→ Exercise instructions: Go through the material below, tally each line containing "style", and write the tally alone.

→ Records to process:

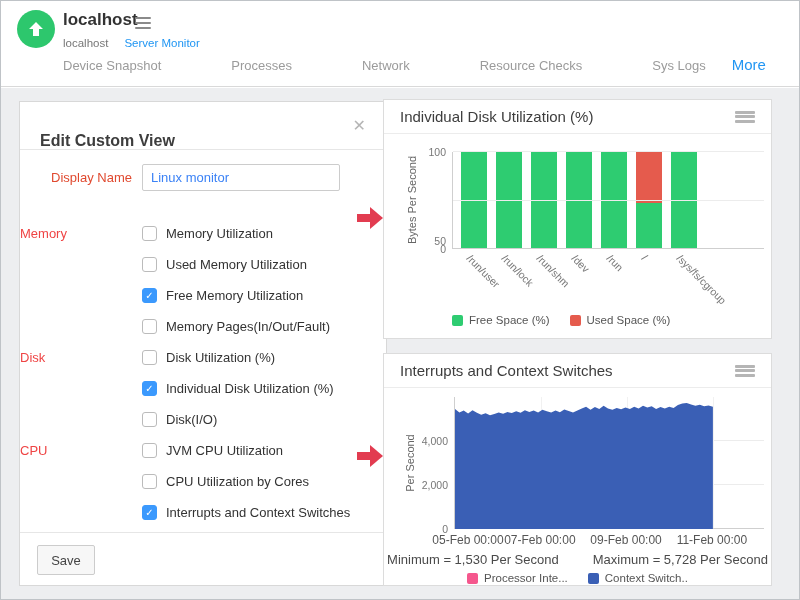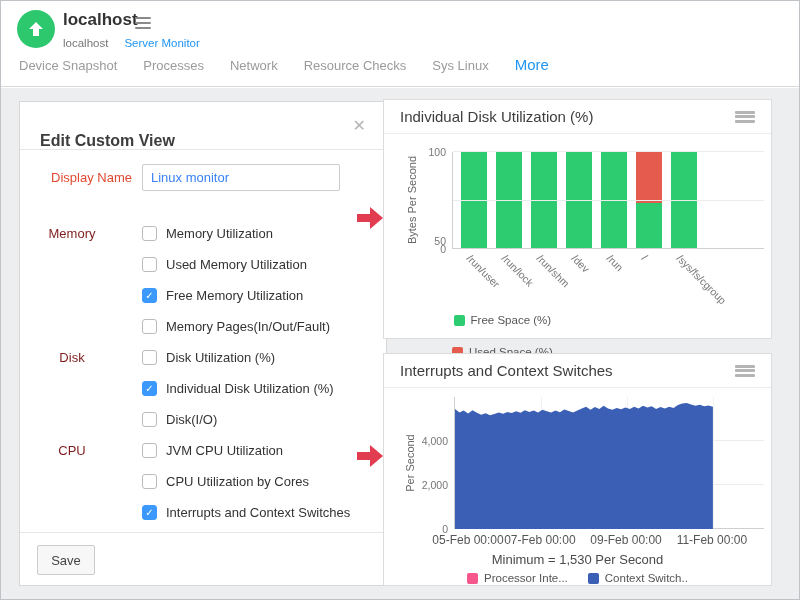--- a/index.html
+++ b/index.html
@@ -18,7 +18,7 @@
 
   
   .tabs{ position:absolute; left:18px; top:55px; display:flex; gap:26px; align-items:flex-end; font-size:13px; color:#9b9b9b; }
-  .tab{ padding-bottom:13px; position:relative; cursor:pointer; white-space:nowrap; }
+  .tab{ padding-bottom:13px; position:relative; cursor:pointer; white-space:nowrap;margin-left:44px; }
   .tab.active{ color:#3c3c3c; }
   .tab.active::after{ content:""; position:absolute; left:-4px; right:-4px; bottom:2px; height:3px; background:#9e9e9e; }
   .tab-more{ color:var(--link); font-size:15px; padding-bottom:13px; cursor:pointer; }

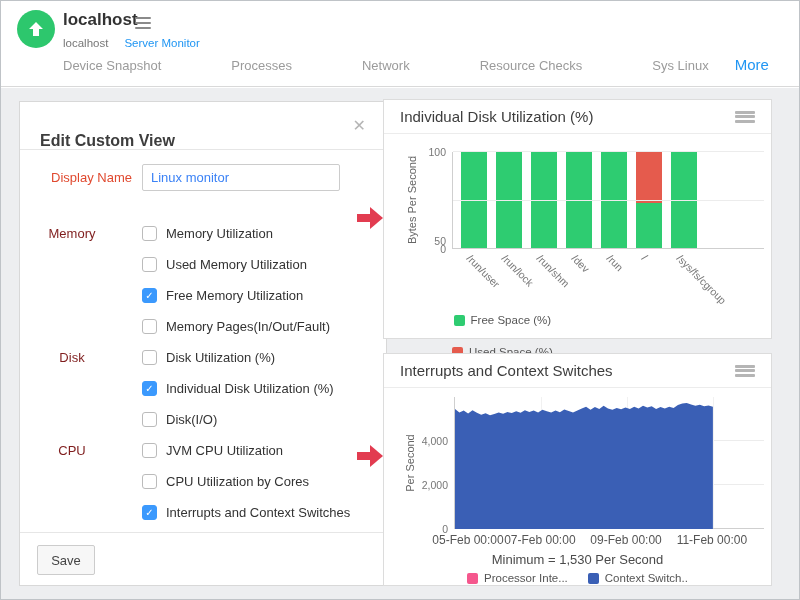--- a/index.html
+++ b/index.html
@@ -105,7 +105,7 @@
       <span class="tab">Processes</span>
       <span class="tab">Network</span>
       <span class="tab">Resource Checks</span>
-      <span class="tab">Sys Linux</span>
+      <span class="tab">Sys Logs</span>
       <span class="tab-more">More</span>
     </div>
   </div>

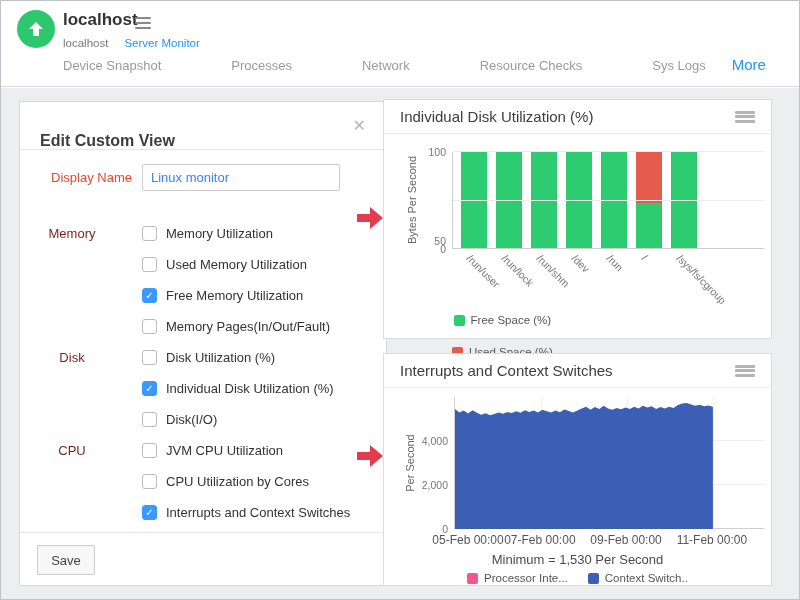--- a/index.html
+++ b/index.html
@@ -36,7 +36,7 @@
   .dn-input{ width:198px; height:27px; border:1px solid #ccc; border-radius:2px; padding:0 8px; font-size:13px; color:#3b82f6; font-family:"Liberation Sans",sans-serif; }
   .cb-rows{ position:absolute; left:0; top:116px; width:100%; }
   .cbrow{ height:31px; display:flex; align-items:center; }
-  .grp{ width:122px; text-align:center; padding-right:18px; font-size:13px; color:#7f1d1d; }
+  .grp{ width:122px; text-align:left; padding-right:18px; font-size:13px; color:#ef4444; }
   .cb{ width:15px; height:15px; border:1px solid #bbb; border-radius:3px; background:#fff; margin-right:9px; font-size:10px; line-height:13px; text-align:center; color:#fff; cursor:pointer; flex:none; }
   .cb.checked{ background:var(--cb); border-color:var(--cb); }
   .cblbl{ font-size:13px; color:#333; }

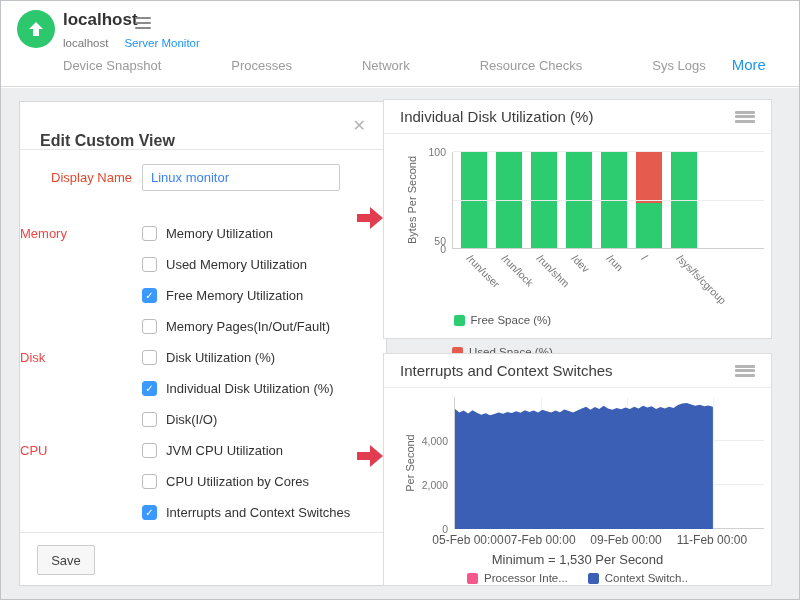--- a/index.html
+++ b/index.html
@@ -246,7 +246,7 @@
           <span style="left: 196px;">/</span>
           <span style="left: 231px;">/sys/fs/cgroup</span>
         </div>
-      <div class="legend" style="left:68px; top:214px;flex-direction:column;">
+      <div class="legend" style="left:68px; top:214px;">
         <span class="lg-item">
             <span class="lg-sq" id="lg1a" style="background: rgb(46, 204, 113);"></span>
             <span>Free Space (%)</span>

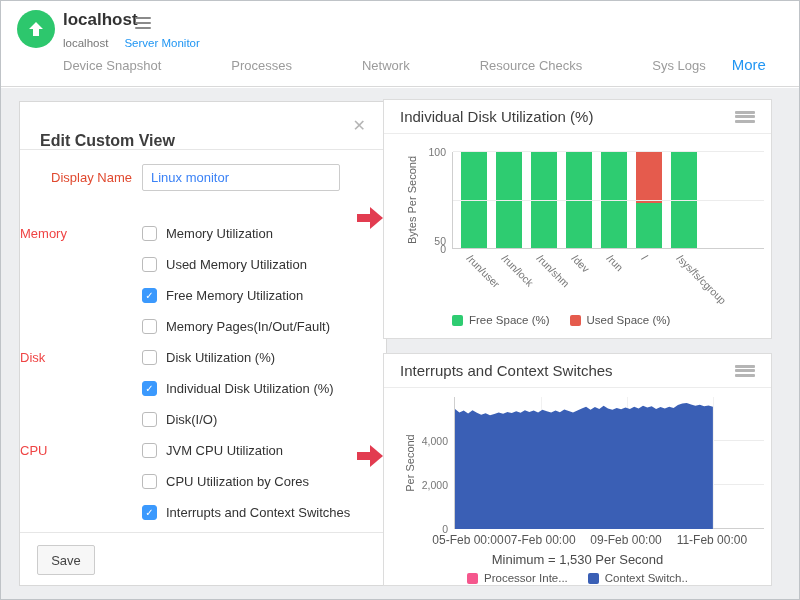--- a/index.html
+++ b/index.html
@@ -291,6 +291,7 @@
         </div>
       <div class="minmax">
         <span>Minimum = 1,530 Per Second</span>
+        <span>Maximum = 5,728 Per Second</span>
       </div>
       <div class="legend" style="left:0; top:218px; width:100%; justify-content:center;">
         <span class="lg-item">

→ Expected output: 6